Catharine Soule BSN, RN, WELSNA secretary
Think back to when you first thought about being a nurse. What drew you to the profession? Was it the idea of helping others? Maybe you loved working with kids or the elderly, or maybe you were fascinated with biology and medicine. Maybe you or someone in your family was blessed through the work of a nurse and you just knew it was something you wanted to pursue. But even with the fun and inviting aspects of our career, we have all encountered the not-so-glamorous side of nursing – the mess of cleaning up a trauma bay, performing personal cares on a patient for the fifth time in one hour, the violence and disrespect by a patient under the influence, a hyper-critical family member, the endless prescription refills to file, the “code blue” that failed again. Discouraged, many of us have probably questioned ourselves, “Why did we bother becoming a nurse? Why didn’t I see this side of the profession? Was all the studying worth it?”
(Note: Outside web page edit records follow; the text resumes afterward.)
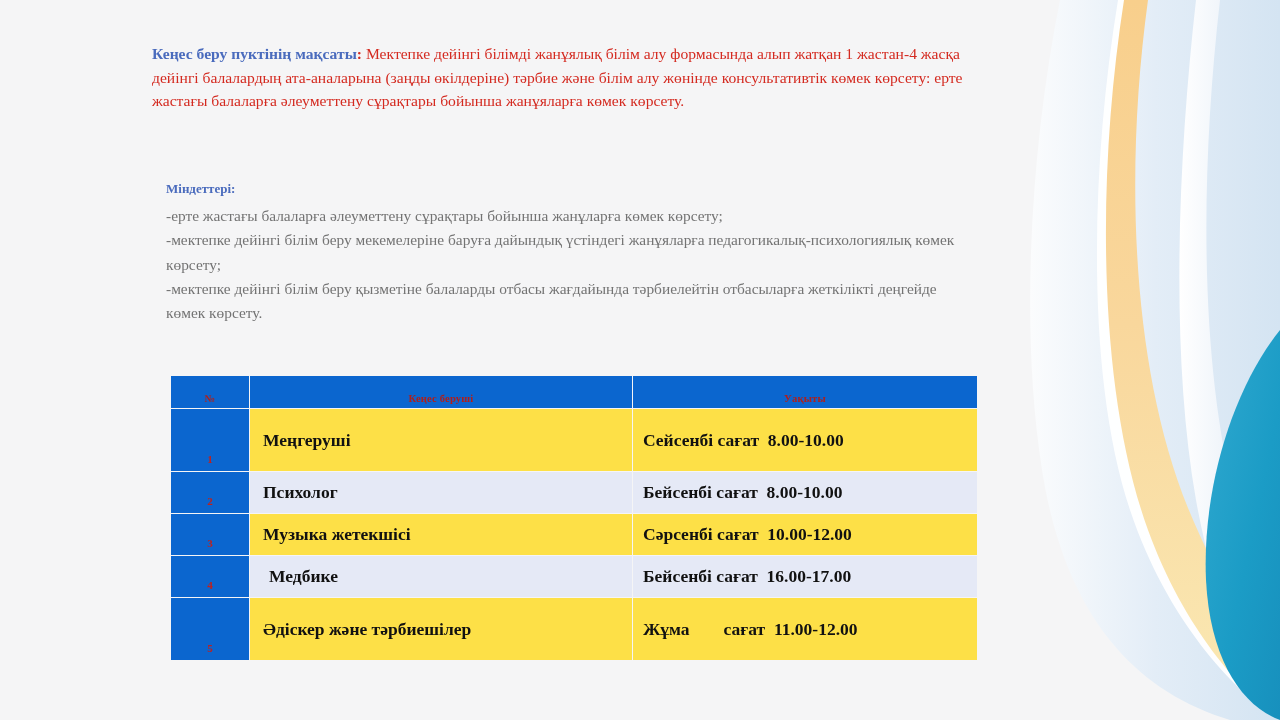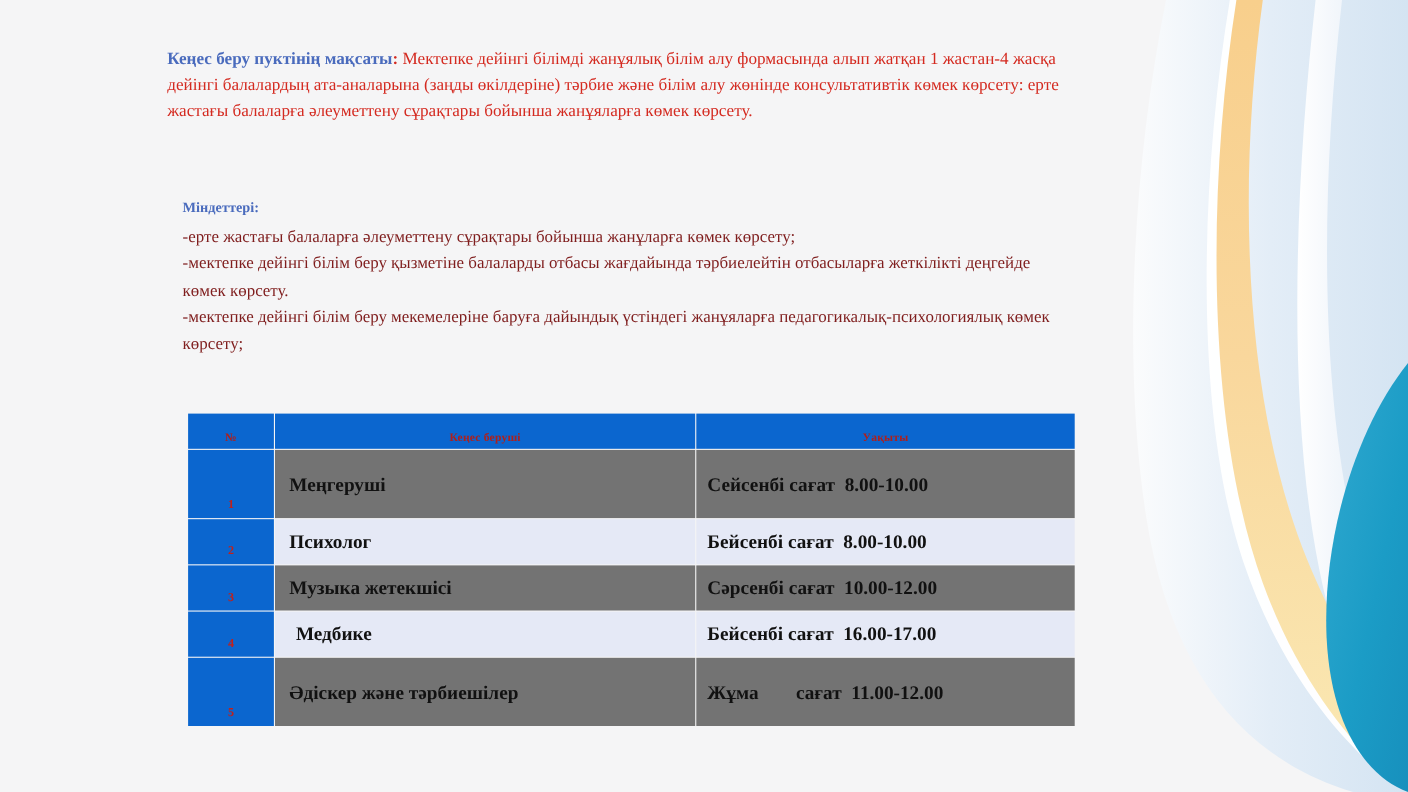--- a/index.html
+++ b/index.html
@@ -65,7 +65,7 @@
     list-style:none;
     font-size:15.4px;
     line-height:24.3px;
-    color:#7f1d1d;
+    color:#737373;
   }
 
   

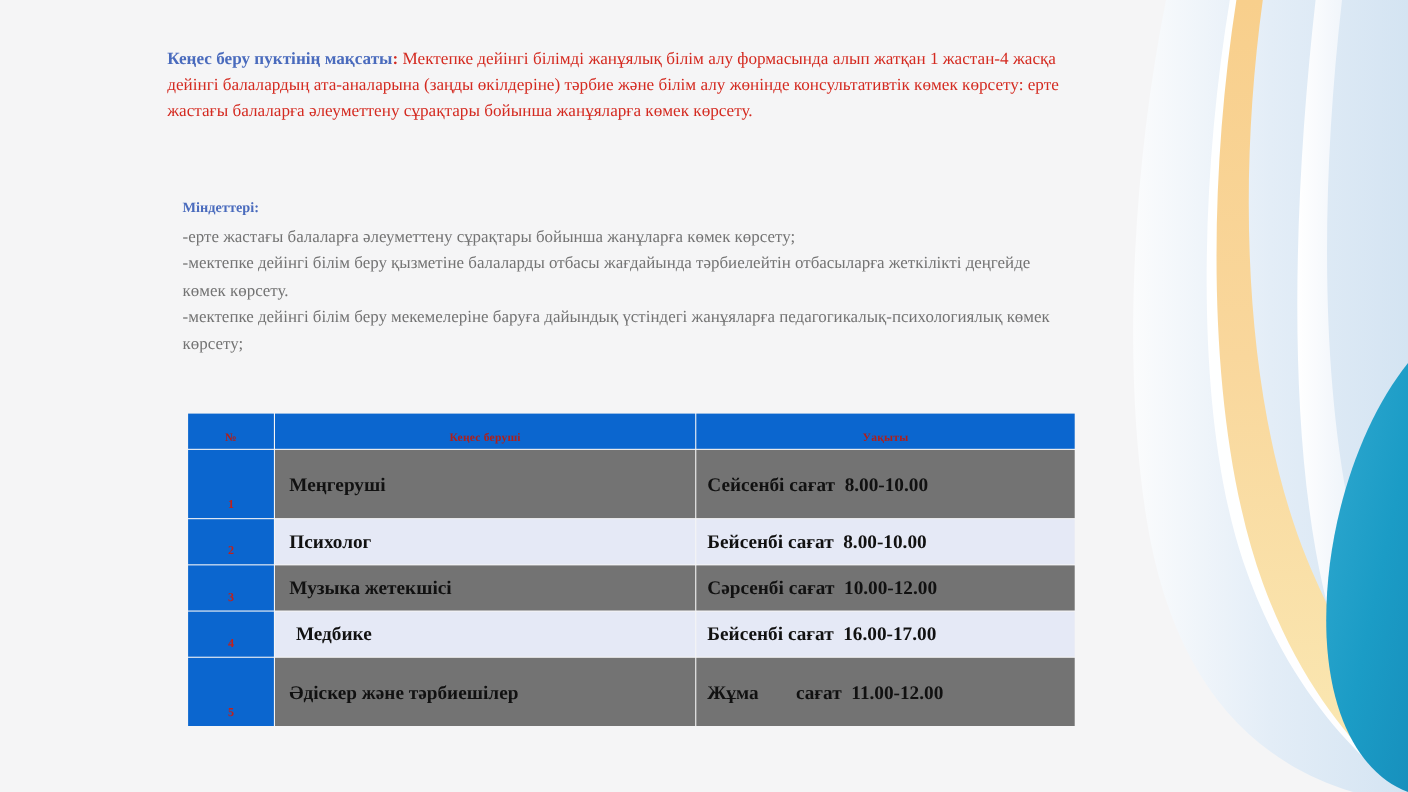--- a/index.html
+++ b/index.html
@@ -171,8 +171,8 @@
     <div id="tasks-title">Міндеттері:</div>
     <ul id="tasks-list">
       <li>-ерте жастағы балаларға әлеуметтену сұрақтары бойынша жанұларға көмек көрсету;</li>
+      <li>-мектепке дейінгі білім беру мекемелеріне баруға дайындық үстіндегі жанұяларға педагогикалық-психологиялық көмек көрсету;</li>
       <li>-мектепке дейінгі білім беру қызметіне балаларды отбасы жағдайында тәрбиелейтін отбасыларға жеткілікті деңгейде көмек көрсету.</li>
-      <li>-мектепке дейінгі білім беру мекемелеріне баруға дайындық үстіндегі жанұяларға педагогикалық-психологиялық көмек көрсету;</li>
     </ul>
   </div>
 

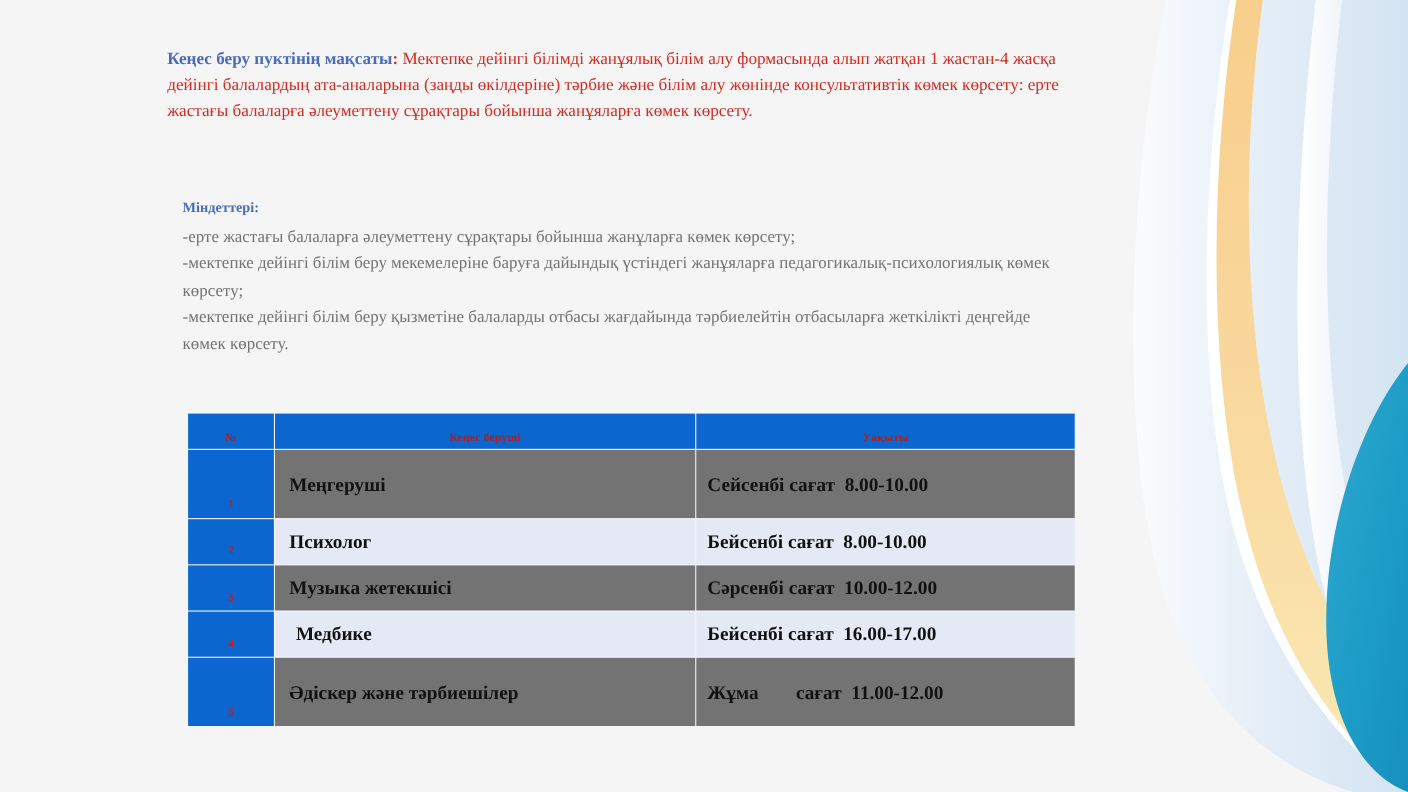--- a/index.html
+++ b/index.html
@@ -118,7 +118,7 @@
   .col-time .gap { display:inline-block; width:34px; }
   .col-name .ind { display:inline-block; width:6px; }
 
-  .row-a .col-name, .row-a .col-time { background:#737373; }
+  .row-a .col-name, .row-a .col-time { background:#fde047; }
   .row-b .col-name, .row-b .col-time { background:#e5e9f6;margin-top:36px; }
 </style>
 </head>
At all times, and maybe especially during the discouraging times, we can remember that nursing is a wonderful vocation for a Christian. A Christian vocation is a way for God to use us to bless others in this world. Christian Author Harold Seinkbell describes the idea of a vocation as us being “God’s secret agents” in this world, God using us as a “mask,” as a way and through whom he operates in this world. God uses us, ordinary people, to provide for the needs and desires of his whole creation.
God makes it clear to us in scripture that he cares for the health and well-being of his children. We see miracles in both the Old and New Testament proving this. Jesus himself healed many during his ministry, including those who were sick, blind, injured, paralyzed, and even dead.
Now, God works directly through us to care for the sick and to comfort the lonely. If you think about it, he is our ultimate boss. When we are tempted to think we are just working for the paycheck or just getting by to please our manager, we can remember that our work is all to his glory. We read in Matthew 25: “‘For I was hungry and you gave me food to eat. I was thirsty and you gave me something to drink. I was a stranger and you welcomed me. I was lacking clothes and you clothed me. I was sick and you took care of me. I was in prison and you visited me.’ Then the righteous will answer him, ‘Lord, when did we see you hungry and feed you, or thirsty and give you a drink? When did we see you a stranger and welcome you, or lacking clothes and clothe you? When did we see you sick or in prison and visit you?’ The King will answer them, ‘Amen I tell you: Just as you did it for one of the least of these brothers of mine, you did it for me.’” (Matthew 25:35-40 EHV)
Just think of this portion, “I was sick, and you took care of me.” How powerful! When we care for the sick, our Lord sees it as us caring for him! Our work, even our most unglamorous work, is done for our God! What an amazing privilege! Our amazing God, who was born as a human, lived a perfect life, suffered, died, and rose again for us and our salvation, views our work as a nurse, as caring for him. In thanksgiving for our salvation already won by his blood, we are compelled to love and care for our brothers and sisters.
When you are tired and feel that you have just “had enough” as a nurse, remember to look to your “ultimate boss,” our loving Father who will give you the strength to do his work. Our work is pleasing to him because he is using us to care for and show his love and compassion to his children.